A pesquisa exploratória e descritiva foi realizada no município de Pau dos Ferros, Rio Grande do Norte, junto aos médicos e enfermeiros que atuam no Estratégia Saúde da Família (ESF), pelo fato de serem os profissionais que estão em contato direto com a população. Foram selecionados cinco enfermeiros e cinco médicos entre oito Unidades Básicas de Saúde. O roteiro que orientou a entrevista foi formado por questões que consideravam as concepções sobre esquizofrenia e seus efeitos, as políticas públicas de saúde mental e o papel da ESF na promoção da saúde mental. Após as entrevistas, foi realizada a análise de conteúdo através da análise e categorização das respostas obtidas nas entrevistas e, assim, avaliou-se a presença de semelhanças e diferenças nos discursos registrados.

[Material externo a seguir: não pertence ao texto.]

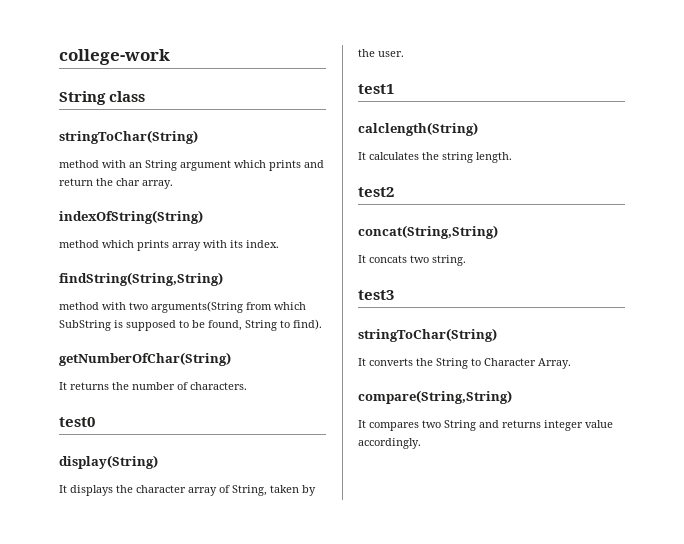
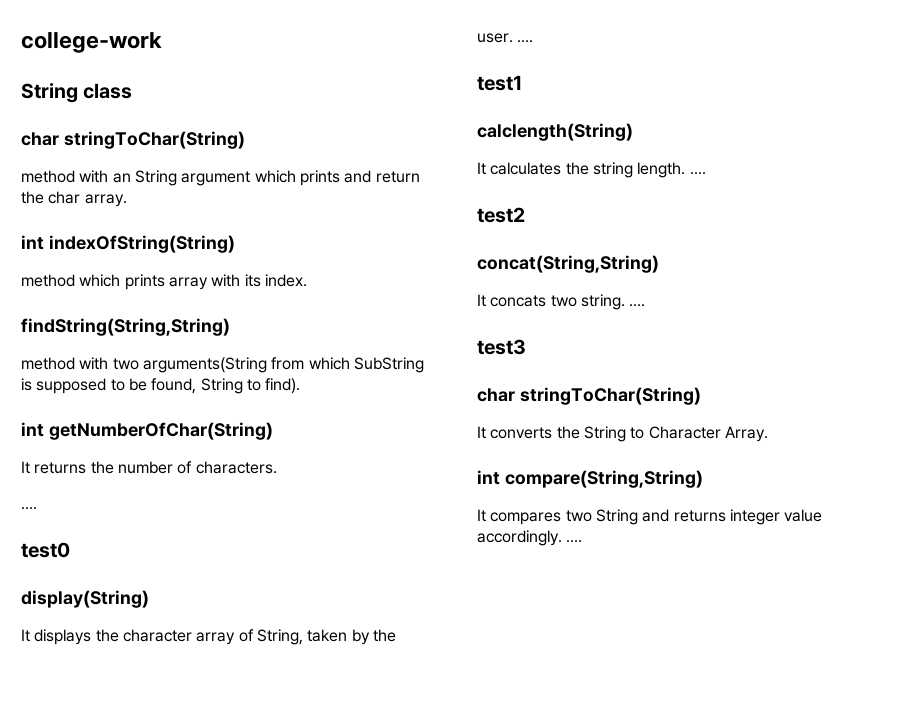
(146, 96) none -> [21,132,59,146] char
(173, 184) none -> [21,235,44,250] int
(322, 324) none -> [21,422,44,437] int
(247, 386) none -> [21,507,37,510] // ....
(404, 54) none -> [517,40,534,43] ....
(512, 157) none -> [689,172,706,175] ....
(466, 260) none -> [629,304,646,307] ....
(394, 295) none -> [477,388,515,402] char
(571, 363) none -> [477,470,500,485] int
(421, 443) none -> [566,540,583,543] ....

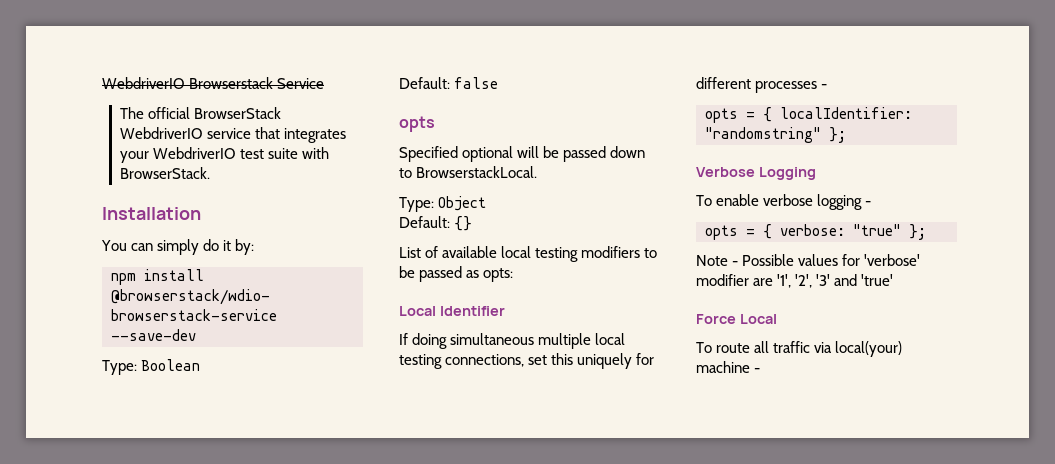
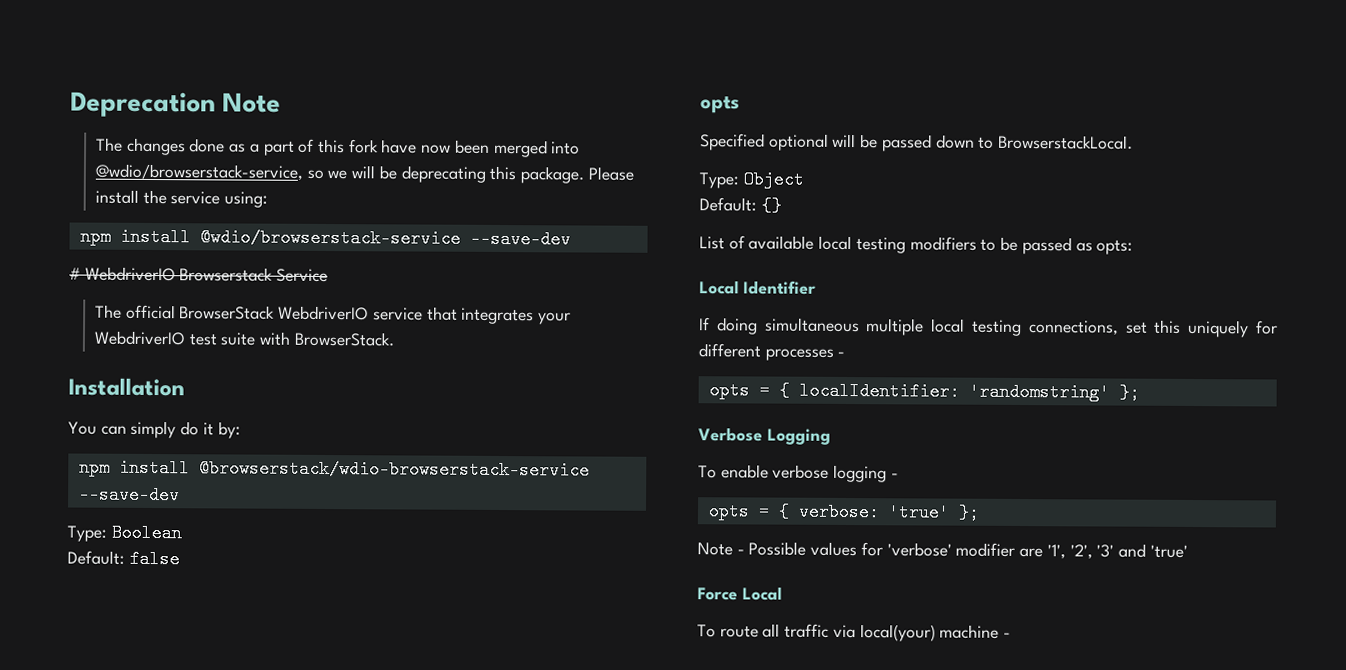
(102, 83) none -> [70,91,282,118] [95,137,581,158] [94,163,634,184] [94,189,269,208] [79,227,571,249] [69,267,81,280] Deprecation Note // The changes done as a part of this fork have now been merged into @wdio/browserstack-service, so we will be deprecating this package. Please install the service using: // npm install @wdio/browserstack-service --save-dev // #
[705,127,821,143] "randomstring" -> [968,382,1110,402] 'randomstring'
[853,224,901,236] "true" -> [887,503,950,522] 'true'

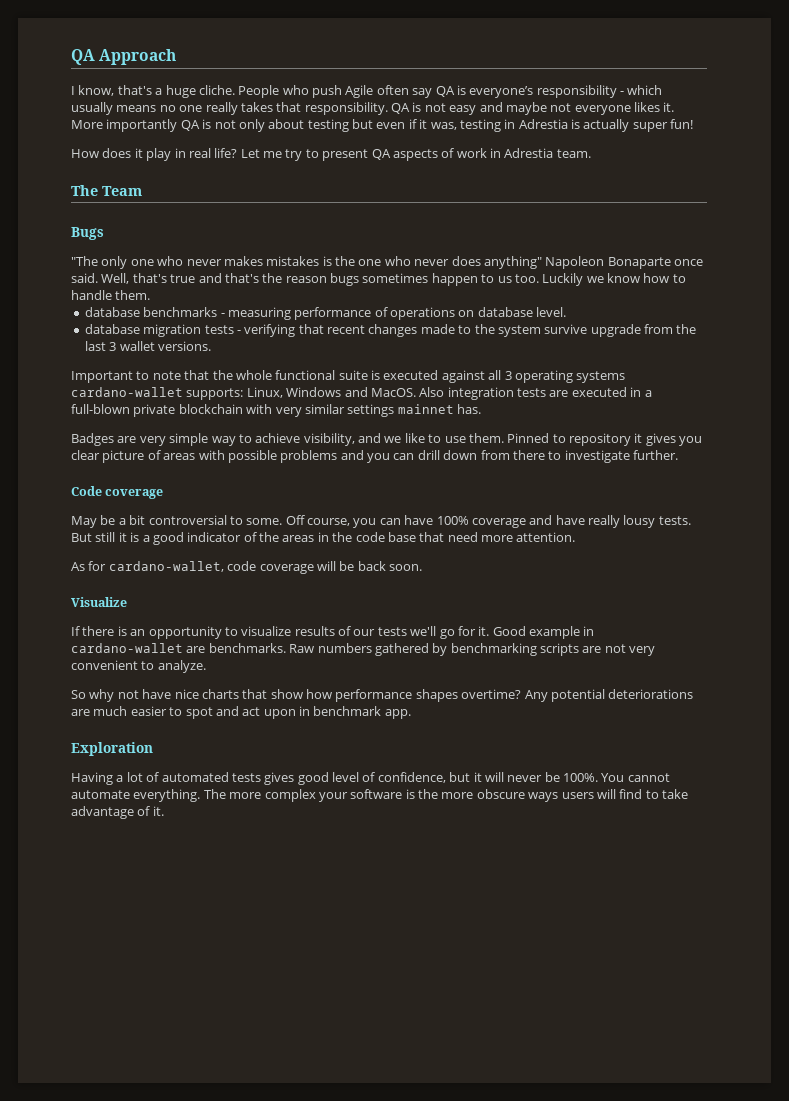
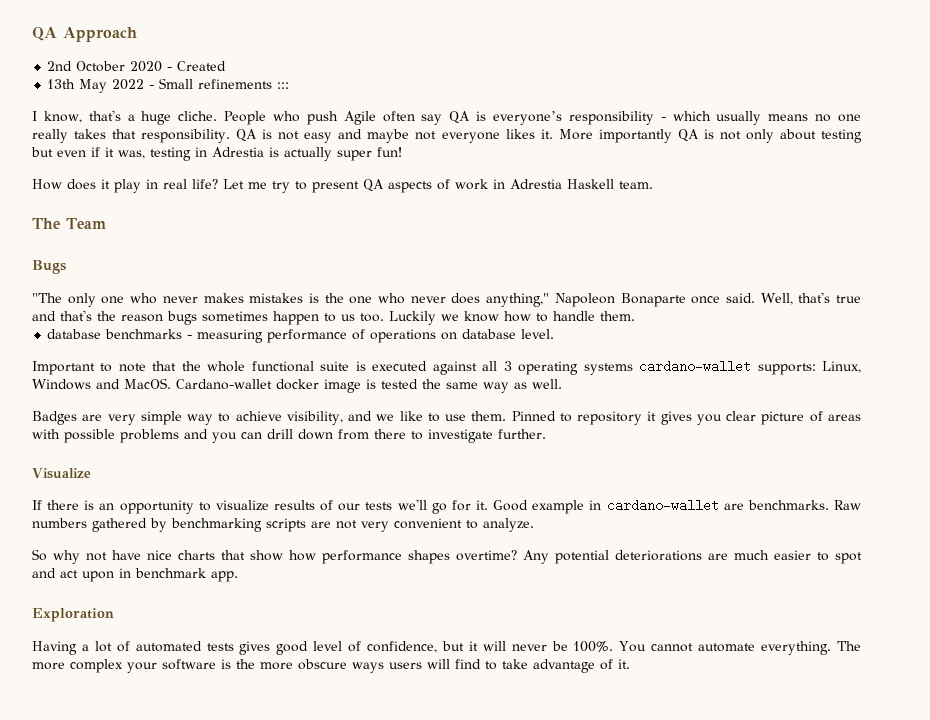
(177, 57) none -> [47,61,227,72] [47,78,290,93] // 2nd October 2020 - Created // 13th May 2022 - Small refinements :::
(554, 153) none -> [567,179,614,189] Haskell
[483,256,542,269] anything" -> [486,293,550,307] anything,"
[84,324,697,337] [84,341,211,351] // database migration tests - verifying that recent changes made to the system survive upgrade from the last 3 wallet versions. -> (555, 334) none
[419,387,652,400] [71,404,481,417] Also integration tests are executed in a full-blown private blockchain with very similar settings mainnet has. -> [176,379,562,393] Cardano-wallet docker image is tested the same way as well.
[71,486,164,499] [71,515,691,528] [71,532,576,545] [71,561,422,574] // Code coverage // May be a bit controversial to some. Off course, you can have 100% coverage and have really lousy tests. But still it is a good indicator of the areas in the code base that need more attention. // As for cardano-wallet, code coverage will be back soon. -> (546, 434) none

A partir da análise das falas, foram gerados quatro categorias temáticas de discussão: Conceituações dos profissionais acerca da esquizofrenia; Assistências às pessoas com esquizofrenia na Atenção Básica – da ideal à real; Entraves para a assistência em saúde à pessoa com esquizofrenia; Possibilidades para a melhoria do trabalho em saúde mental.

Na categoria conceituações dos profissionais acerca da esquizofrenia, o primeiro conceito que surgiu foi “doença incapacitante”,  com sequelas psíquicas e do convívio social. Os profissionais da Atenção Básica manifestam medo de lidar com usuários considerados esquizofrênicos. O segundo conceito que emergiu foi o de “doença que altera o comportamento humano”, nas falas estiveram presentes o desconhecimento ou uma definição reducionista sobre as causas e sintomas do transtorno. Por último, o terceiro conceito é que a esquizofrenia exige diagnóstico e tratamento adequado.

“[…] Eu tenho medo de esquizofrênico! […] Já tive a oportunidade de trabalhar, de fazer visitas a pacientes esquizofrênicos e eu tinha muito medo, sempre ficava na retaguarda porque eu nunca sabia qual reação ele teria. Infelizmente é isso que eu penso.” (profissional de saúde F)

Outra categoria, a de assistência à pessoa com esquizofrenia na Atenção Básica – da ideal à real, o primeiro item identificado pelos profissionais foi o atendimento multiprofissional, mas observar -se uma transferência de responsabilidade do profissional de saúde básica para profissionais de serviços especializados, como o CAPS ou o Núcleo de Apoio à Saúde da Família, que conta com psiquiatras e psicólogos. Outro item destacado foi a ênfase na terapêutica medicamentosa, dessa forma os profissionais reforçam o modelo biomédico da contenção farmacológica dos sintomas. O último item, foi o papel central da família na adesão e manutenção do tratamento.

“[…] trabalhar a família de modo que permita que esse pessoal esteja realmente fazendo uso do medicamento.” (profissional de saúde G)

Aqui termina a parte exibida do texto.